In order to overcome the concerns of distance and the potential problems associated with scheduling interviews with couples, we ensured that all interview schedules were very flexible for couples. Interviewers offered to schedule interviews during evenings, weekends and holidays. In addition, interviews could be held in locations both convenient and comfortable for the couples, such as at home, or at clinics.

CHALLENGES AND SUCCESSES

Accessing and Recruiting a Hidden, Vulnerable Population

Challenge: Identifying Potential Participants

A key challenge in conducting research on HIV-discordant couples considering fertility treatment is that much of this population is hidden to researchers and health care providers. There are no formal databases of HIV-discordant couples wishing to conceive via fertility treatment, and the number of known couples is small. As the use of ART as an option for HIV-discordant couples has been limited, few health care providers ask about fertility desires [4,8]. Many couples do not disclose their HIV status due to stigma, making it difficult to identify those who have tried to access ART options. As a result, much of this population is not readily accessible through standard recruitment channels, and traditional random sampling methods are not appropriate.

Given the absence of a sampling frame for the HIV population in Canada or Ontario, and the sensitive nature of the study, non-probability or purposive sampling was appropriate and gatekeeper referral was used to make initial contact. For confidentiality reasons we—as research personnel—could not participate in the recruitment of potential participants at the fertility or HIV clinics. This created several challenges: 1) communication barriers between ourselves (the research personnel) and clinic staff delayed recruitment, 2) the fertility clinic did not have staff with salaried time protected for research, requiring them to assist with the study when they had additional time between clinical duties, and 3) clinical staff were put in a position where they had to balance the privacy of their clients with research interests.

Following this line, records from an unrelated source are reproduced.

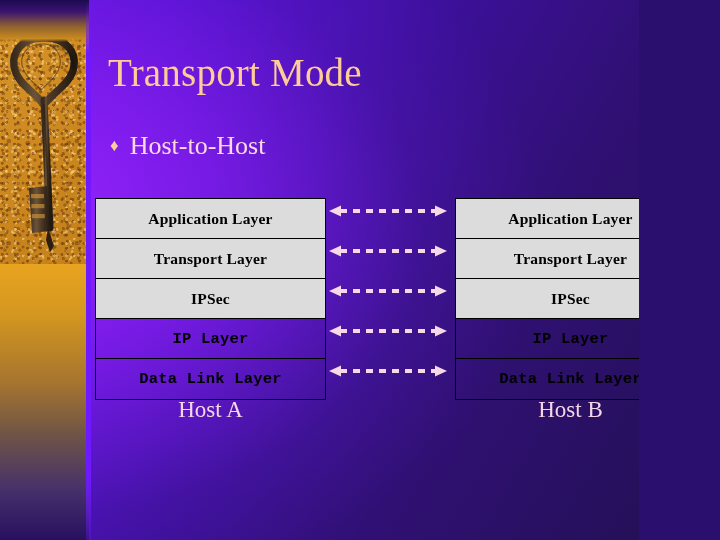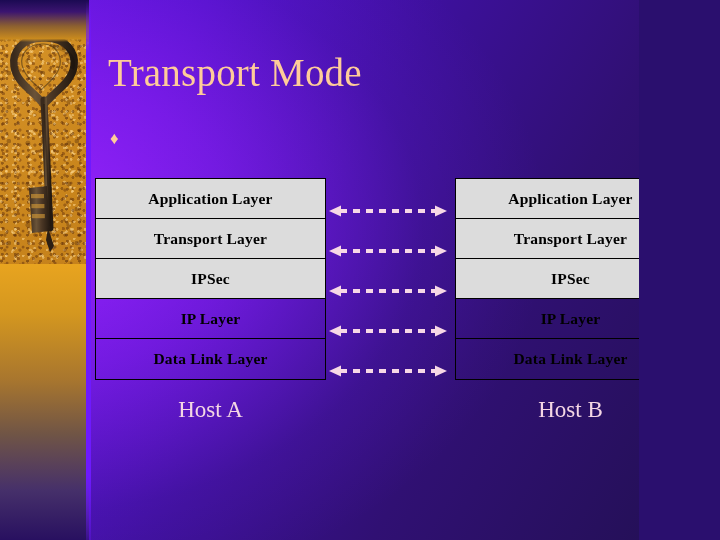--- a/index.html
+++ b/index.html
@@ -122,21 +122,21 @@
     color: #fbd7e2;
     font-size: 26px;
     line-height: 30px;
   }
 
   
   #diagram { position: absolute; left: 0; top: 0; width: 720px; height: 540px; }
 
   .stack {
     position: absolute;
-    top: 178px;
+    top: 198px;
     width: 231px;
     border: 1px solid #000;
     box-sizing: border-box;
   }
   #stack-a { left: 95px; }
   #stack-b { left: 455px; }
 
   .layer {
     height: 40px;
     box-sizing: border-box;
@@ -145,21 +145,21 @@
     align-items: center;
     justify-content: center;
     font-size: 15.5px;
     font-weight: bold;
     color: #000;
     letter-spacing: .2px;
     white-space: nowrap;
   }
   .layer:last-child { border-bottom: none; }
   .layer.filled { background: #dcdcdc; }
-  .layer.transparent { background: transparent; }
+  .layer.transparent { background: transparent; font-family: Liberation Mono, monospace; }
 
   
   .host-label {
     position: absolute;
     top: 396px;
     width: 231px;
     text-align: center;
     font-size: 23px;
     line-height: 28px;
     color: #f4d6e4;
@@ -209,20 +209,21 @@
     </svg>
 
     <div class="top-fade"></div>
   </div>
   <div id="right-edge-glow"></div>
 
   <div id="title">Transport Mode</div>
 
   <div id="bullet-row">
     <span class="diamond">♦</span>
+    <span class="btext">Host-to-Host</span>
   </div>
 
   <div id="diagram">
 
     <div class="stack" id="stack-a">
       <div class="layer filled">Application Layer</div>
       <div class="layer filled">Transport Layer</div>
       <div class="layer filled">IPSec</div>
       <div class="layer transparent">IP Layer</div>
       <div class="layer transparent">Data Link Layer</div>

Indeed, the gatekeepers involved in our study often expressed concerns regarding the privacy of patients.

Access to research participants can be prevented or significantly delayed if gatekeepers are not adequately involved in the research process. Therefore, a crucial aspect of successful recruitment is the development of a strong relationship between researchers and gatekeepers [9]. Researchers often have a vested interest in the study well before recruitment staff is involved: they conduct literature reviews, formulate hypotheses, develop the study design, and often apply for funding opportunities. Thomas [9] reflected on his team’s experiences between research staff and gatekeepers (study site therapists), identifying the importance of respecting the gatekeepers’ unique cultures, recognizing their concerns, allowing and encouraging them to collaborate in study design to increase their sense of ownership, and ensuring they understand how they and their clients will benefit from the research. Witte et al. [10] also noted the benefits of taking the initiative to encourage closer relationships between researchers and gatekeepers.

Successes

In order to access as many potential participants as possible, we utilized a two-pronged approach to recruitment, recruiting through both the primary HIV physician in addition to fertility clinic staff. While fertility clinics do not usually remain in regular contact with clients after treatment, they have a greater number of eligible participant couples than the HIV clinics since every HIV-discordant couple seeking ART must contact them at some point to receive services. Furthermore, our research found that not all HIV physicians ask their patients about fertility desires. Hence, we anticipated that the majority of our recruits would come to us from fertility clinics, and the HIV clinics were involved only to cast as wide a net as possible. A surprising finding of our study was that it was actually the HIV clinics that made initial contact more often. This may be due to factors including more frequent medical visits with eligible couples, an active interest in academic research, a greater capacity to allocate resources to the project, or, more likely, a combination of these factors.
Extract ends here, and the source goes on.